When I used #Baidu-Netdisk today, I found that the author of Pandownload had been arrested "across provinces" in April, with guilt for damaging Baidu's interests. I was angry because of the injustice.

Why it is injustice:

  • The author's motivation is not to make money: I infer that the author does not want to profit with this software, while he can join some profitable projects, earning much more than the sponsorship. (Even charge for this very software directly)
  • It is absurd that Baidu claims the authors make profits :

    • Author's profit: There is a fundamental difference between sponsorship and profit. Open source software, especially open source software free of ads. The main source of economic benefits is sponsorship, or rewards, for the appreciation of the code/function, and the convenience when using it, and to express support for the author.

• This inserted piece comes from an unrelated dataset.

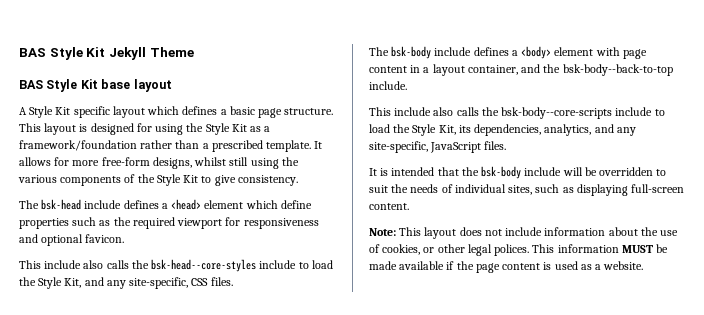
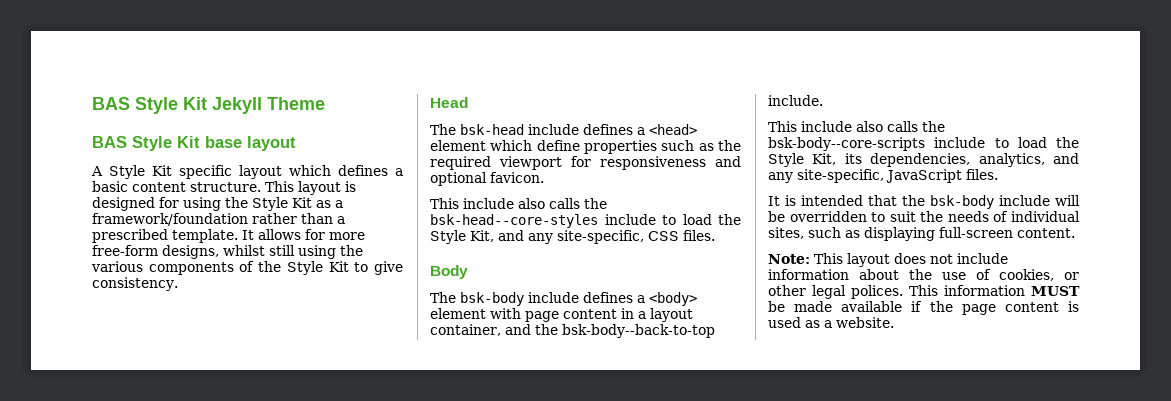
[258,108,283,118] page -> [132,182,186,192] content
(298, 180) none -> [430,97,468,108] // Head
(233, 281) none -> [430,265,468,279] // Body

This is not a profit from the sale of software as a service.
    • The error in the loss claimed by Baidu: According to the operating time of the software × the number of people served(users) , it is calculated that the author has helped multiple users save tens of millions of RMB, claiming that this is Baidu's loss. Actually not everyone buys a membership. For example, I downloaded a 4.2G file with very slow speed today and did not pay for membership. There are two reasons: one is that I bought it for a month, but only used it once, psychologically it feels wasted, although it is only 30 yuan/month. The second is that I don’t want to support an evil software company.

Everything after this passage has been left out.